Skovhus: Ich bin damit aufgewachsen. Es hat keinen Sinn, Musikthea­ter im Stil von vor 200 Jahren zu machen. Ob eine aktuelle Deutung dann Sinn ergibt, ist die zweite Frage. Ich habe immer alles mitgemacht, schließlich sind wir das Werkzeug des Regisseurs. Man kann aber auch selbst bei der Probenarbeit einiges beeinflussen.

Neben der Oper pflegen Sie weiterhin den Liedgesang. Warum?

Skovhus: Zum einen brauche ich das als eine Art von Kontrolle. Wenn man keine Dichterliebe singen kann, hat man etwas falsch gemacht. Lieder zeigen mir sofort, ob die Technik stimmt oder ob ich irgendwo forciert habe. Zum anderen gehe ich als Sänger immer vom Text aus. Man steht mit den Worten allein da und muss sie dem Publikum vermitteln – ohne Drumherum. Deswegen halte ich auch inszenierte Liederabende für grauenhaft, weil unnötig. Jeder soll doch seine eigenen Bilder entwickeln!

Dabei haben Sie ganz viele Komponisten für sich neu entdeckt. Entspringt das auch Ihrer Neugier?

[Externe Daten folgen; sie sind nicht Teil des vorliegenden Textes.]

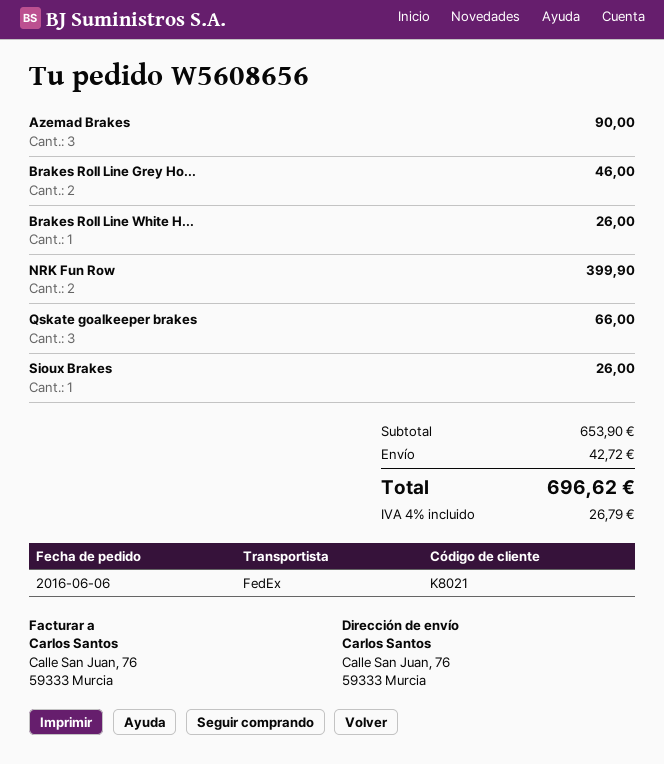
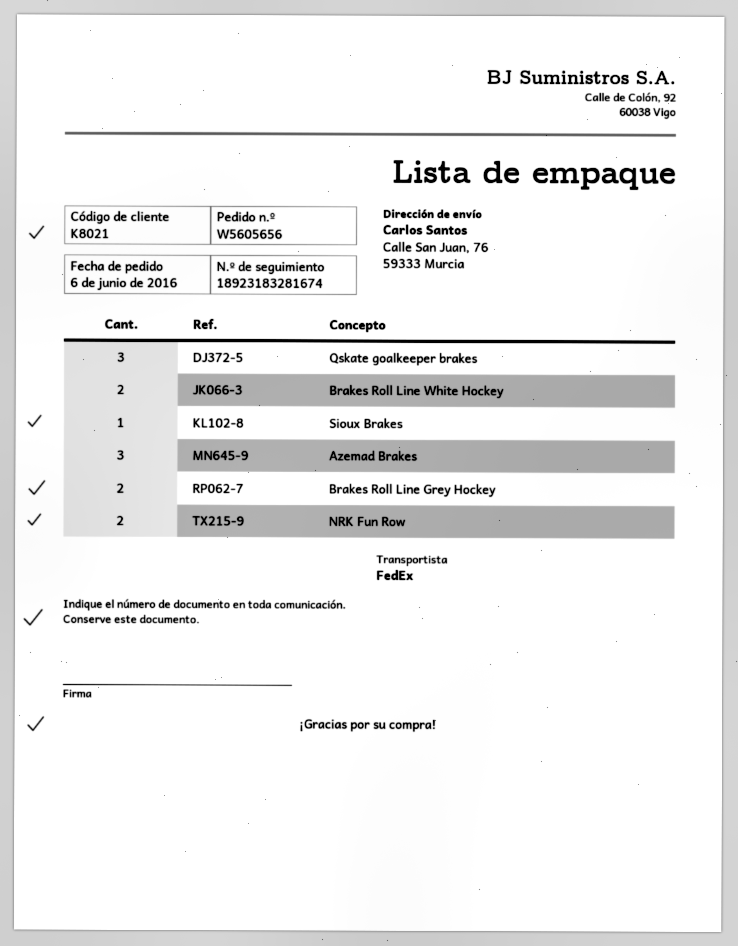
order number: W5608656 -> W5605656
Brakes Roll Line White H...: 1 -> 2

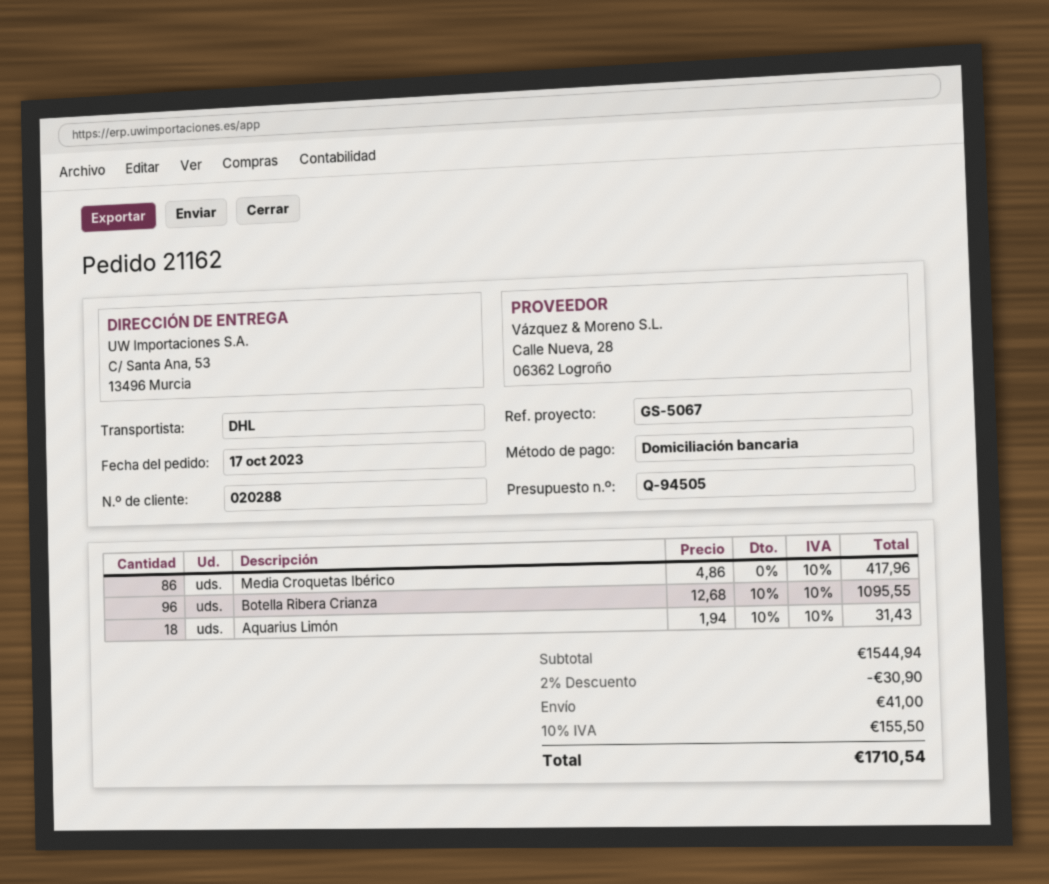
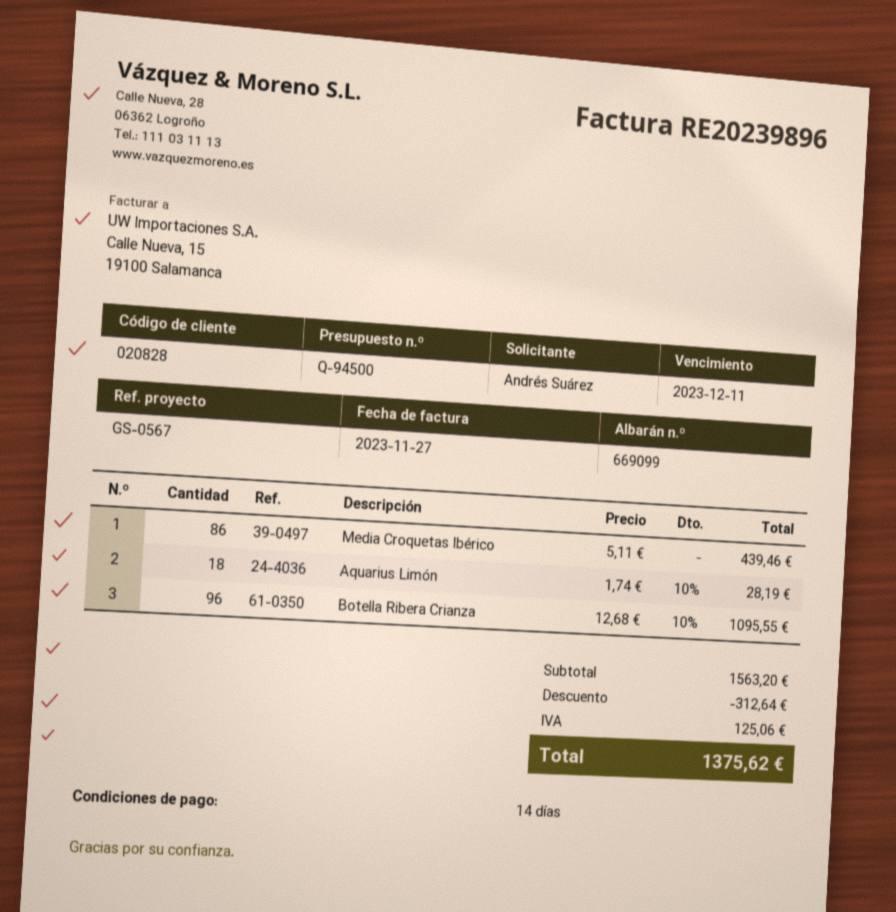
quote number: Q-94505 -> Q-94500
customer number: 020288 -> 020828
reference: GS-5067 -> GS-0567
Media Croquetas Ibérico: 86 x 4.86 = 417.96 -> 86 x 5.11 = 439.46
Aquarius Limón: 18 x 1.94 - 10% = 31.43 -> 18 x 1.74 - 10% = 28.19
subtotal: 1544.94 -> 1563.20
discount: 30.90 -> 312.64
shipping: 41.00 -> none
tax: 155.50 -> 125.06
total: 1710.54 -> 1375.62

Skovhus: Natürlich! Ich halte zum Beispiel Hugo Wolf für einen der besten Liedkomponisten überhaupt: Er ging wirklich genial mit dem Text um. Leider glaubt kein Veranstalter, einen ganzen Abend damit verkaufen zu können. Wolf scheint zu kompliziert zu sein.

Ihre Begeisterung geben Sie auch als Professor weiter. Was ist Ihnen dabei besonders wichtig?

Skovhus: Dass man Freude haben muss mit dem, was man macht. Ich bin kein Drache wie andere, die immer alles kontrollieren wollen. Den Studierenden sage ich daher immer: Singt, was ihr wollt! Aber ich will sehen, wie ihr diese Freude an der Musik selbst erlebt, weil ihr sie sonst nicht teilen könnt.

Das ist zurzeit nicht die einzige Schwierigkeit für Künstler. Wie haben Sie die Corona-Zeit überstanden?

Skovhus: Anderthalb Jahre fielen alle Pläne zusammen, das ist für Freischaffende natürlich schon rein wirtschaftlich eine Katastrophe. Aber wir haben gemerkt, dass man eigentlich mit sehr wenig Geld auskommt. Andererseits wird man plötzlich nach Hause gezwungen, wo man doch sonst ständig unterwegs war. Das ist auch eine Prüfung für Ehe und Familie – aber wir haben sie bestanden. Irgendwann mussten wir allerdings Regeln aufstellen, um nicht in den Tag hinein zu leben.

Die Folgen für das Musikleben sind nicht absehbar. Glauben Sie an eine Entwöhnung des Publikums?

Skovhus: Ich befürchte ja. Man hat gelernt, nicht zwingend für Kultur bezahlen zu müssen. Es gibt schließlich preisgünstige Alternativen. In Krisen hält man das Geld zusammen. Und Theater wird ja leider ohnehin schon für elitäre Gruppen gemacht.

Können Sie Ihren Studierenden dann noch empfehlen, Musiker zu werden?

Skovhus: Es ist wirklich hart, aber ich sage das nie. Sie sollen zwar ermutigt werden, wenn sie dafür brennen. Haben sie nur den leisesten Hauch von Zweifel, sollten sie etwas anderes machen. Ich bin froh, dass ich jetzt nicht anfangen muss. Aber wer wirklich gut ist – und das hört man sofort –, schafft es auch. Außergewöhnliche Talente sprechen für sich.